The title “lukewarm” comes from the Biblical passage in Revelation in which God prophesies to the Laodiceans that because they are neither hot nor cold they will be spit out of God’s mouth.

This imagery was a personal message for the Church in Laodicea because of their great aqueducts. In the time period it was common for one aqueduct to provide a city with hot water, while another would provide cool. The city of Laodicea, however, had an aqueduct that stretched for five miles; which, by the time the water reached the city it was neither hot nor cold… it was good for nothing.

With only one new post in the last 11 months, the lukewarm blog has been anything but hot.
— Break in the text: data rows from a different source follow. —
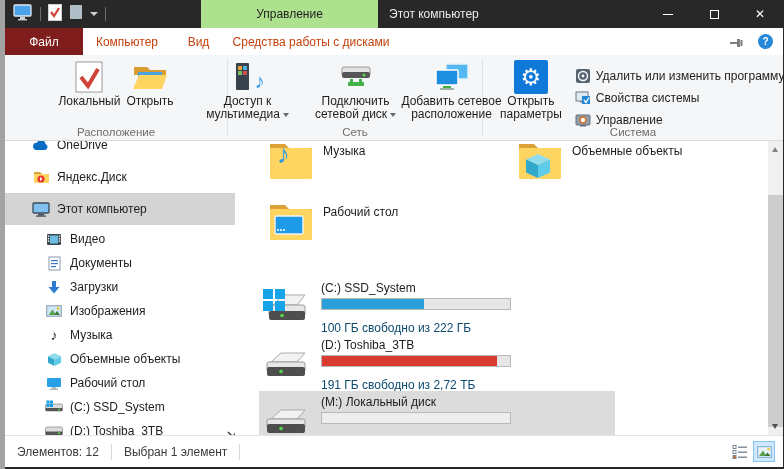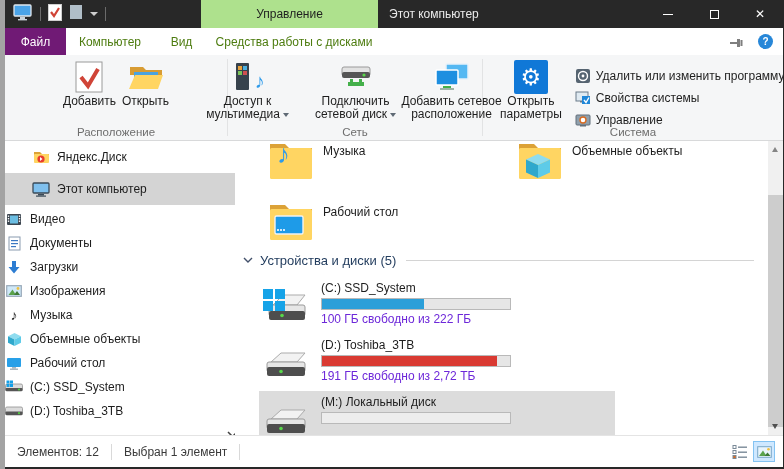--- a/index.html
+++ b/index.html
@@ -23,7 +23,7 @@
   
   .tabrow { position:relative; height:27px; background:#fff; display:flex; flex:0 0 27px; }
   .tab { height:27px; display:flex; align-items:center; justify-content:center; font-size:12px; color:#4d7c0f; }
-  .tab-file { width:61px; background:#701a75; color:#fff; }
+  .tab-file { width:78px; background:#7f1d1d; color:#fff; }
   .tab-computer { width:88px; }
   .tab-view { width:55px; }
   .tab-disktools { width:170px;text-align:center; }

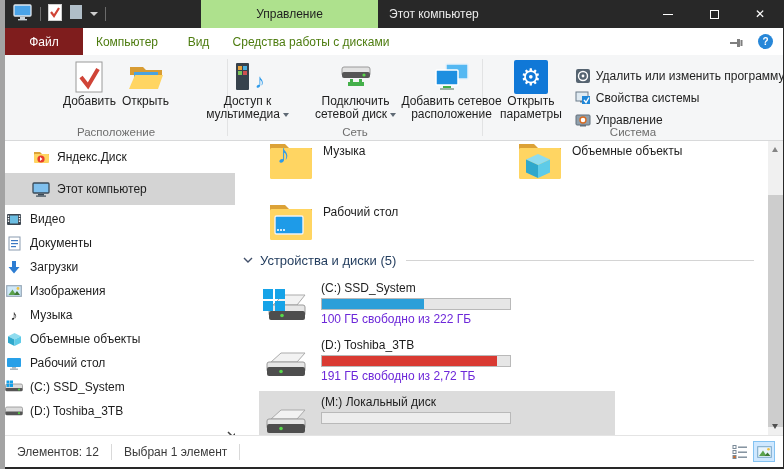--- a/index.html
+++ b/index.html
@@ -22,7 +22,7 @@
 
   
   .tabrow { position:relative; height:27px; background:#fff; display:flex; flex:0 0 27px; }
-  .tab { height:27px; display:flex; align-items:center; justify-content:center; font-size:12px; color:#4d7c0f; }
+  .tab { height:27px; display:flex; align-items:center; justify-content:center; font-size:12px; color:#c2410c; }
   .tab-file { width:78px; background:#7f1d1d; color:#fff; }
   .tab-computer { width:88px; }
   .tab-view { width:55px; }

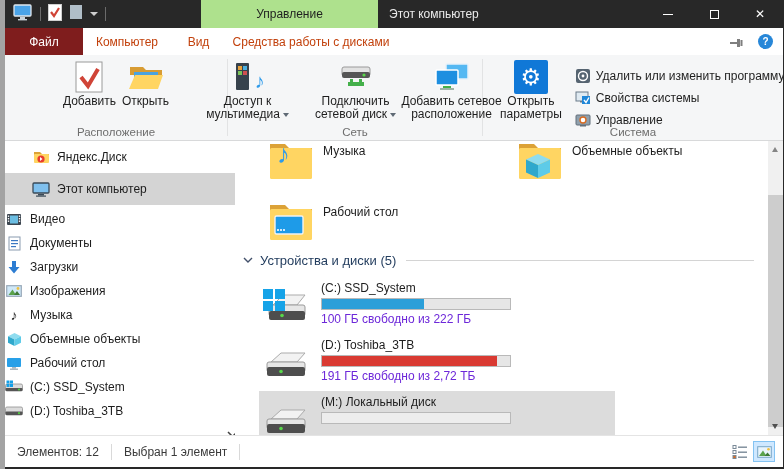--- a/index.html
+++ b/index.html
@@ -165,7 +165,7 @@
                 <path d="M6 16 l7 9 10 -17" stroke="#d04437" stroke-width="4" fill="none"></path>
               </svg>
           </span>
-          <span class="rlabel">Добавить</span>
+          <span class="rlabel">Локальный</span>
         </div>
         <div class="rbtn">
           <span class="ric">

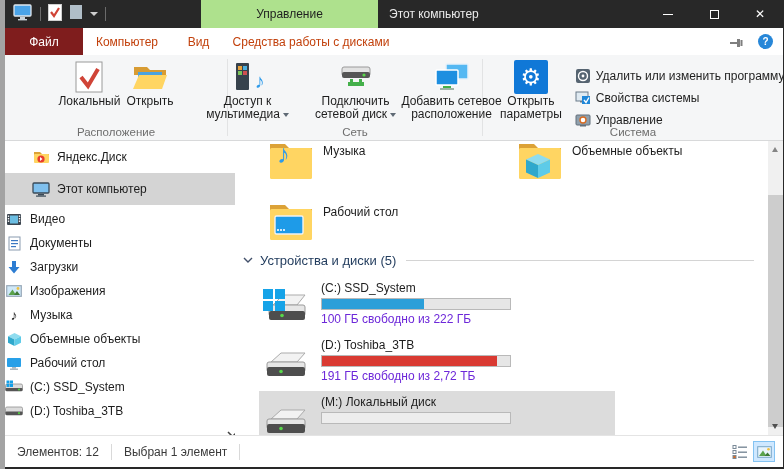--- a/index.html
+++ b/index.html
@@ -277,6 +277,14 @@
   <div class="bodyrow">
 
     <div class="sidebar">
+      <div class="nav-item nav-root nav-first">
+        <span class="nico">
+          <svg width="18" height="12" viewBox="0 0 18 12">
+              <path d="M4.5 11 a3.6 3.6 0 0 1 .4-7.2 A4.6 4.6 0 0 1 13.6 5 a3.2 3.2 0 0 1 -.4 6z" fill="#0a6cc4"></path>
+            </svg>
+        </span>
+        <span>OneDrive</span>
+      </div>
       <div class="nav-item nav-root">
         <span class="nico">
           <svg width="17" height="14" viewBox="0 0 17 14">

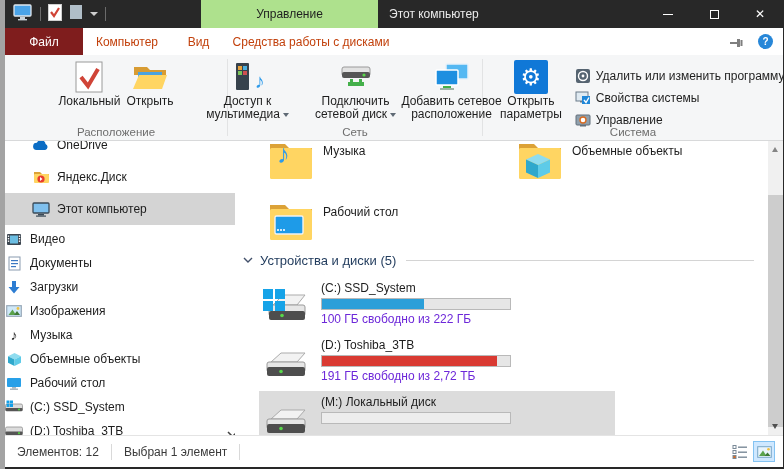--- a/index.html
+++ b/index.html
@@ -53,7 +53,7 @@
   .sidebar { width:230px; flex:0 0 230px; position:relative; overflow:hidden; }
   .nav-item { display:flex; align-items:center; font-size:12px; color:#1d1d1d; }
   .nav-root { height:32px; padding-left:27px; }
-  .nav-child { height:24px; }
+  .nav-child { height:24px; padding-left:40px; }
   .nav-item .nico { width:18px; height:16px; margin-right:7px; display:flex; align-items:center; justify-content:center; flex:0 0 18px; }
   .nav-selected { background:#d4d4d4; }
   .nav-first { margin-top:-12px; }

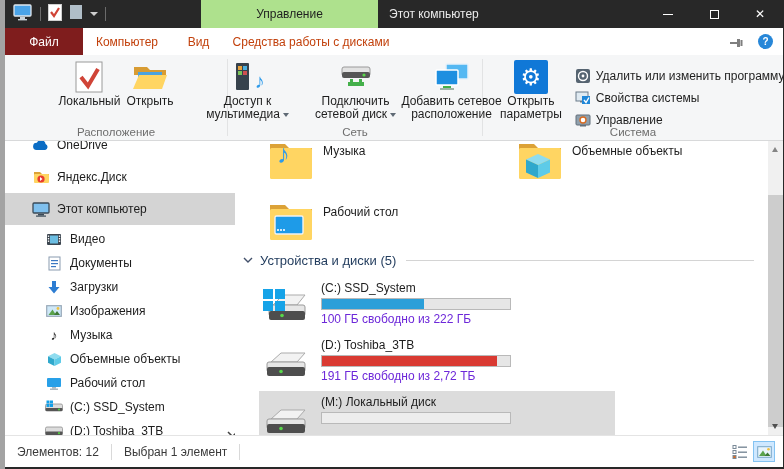--- a/index.html
+++ b/index.html
@@ -447,13 +447,6 @@
         <span class="flabel">Рабочий стол</span>
       </div>
 
-      <div class="sect-head">
-        <svg width="10" height="6" viewBox="0 0 10 6">
-            <polyline points="1,1 5,5 9,1" fill="none" stroke="#42506a" stroke-width="1.4"></polyline>
-          </svg>
-        <span class="sect-title">Устройства и диски (5)</span>
-        <span class="sect-line"></span>
-      </div>
 
       <div class="dtile" style="top:136px;">
         <span class="dico">

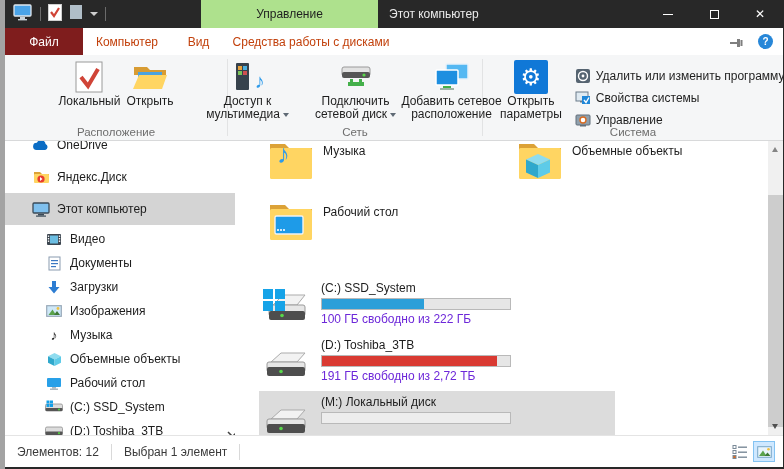--- a/index.html
+++ b/index.html
@@ -76,7 +76,7 @@
   .dlabel { font-size:12px; color:#1d1d1d; white-space:nowrap; }
   .dbar { width:190px; height:12px; border:1px solid #b9b9b9; background:#e6e6e6; margin-top:3px; }
   .dfill { height:100%; }
-  .dfree { font-size:12px; color:#6d28d9; margin-top:2px; white-space:nowrap; }
+  .dfree { font-size:12px; color:#0c4a6e; margin-top:11px; white-space:nowrap; }
 
   
   .scrollbar { width:15px; flex:0 0 15px; background:#f0f0f0; position:relative; }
I am confidently ok with that. I’ve spent a lot of time since 2011 blogging mostly spiritual and political commentary, sorting through ideas, and working to make sense of life.

In the last 11 months my life has changed by leaps and bounds. Effort and energy that was once driven into stoking a fire of thought and reason has been diverted into those thoughts lived in practice; sometimes successfully and other times not so much.

The fact that this blog ran cold was due to the heat being produced elsewhere.

Now I am writing again to chronicle and share my experiences. I consider it a practice in living a life of utility both internally and externally. I do it to challenge myself to be better than I was the day before and to maintain my sanity, but you’re more than welcome to join me.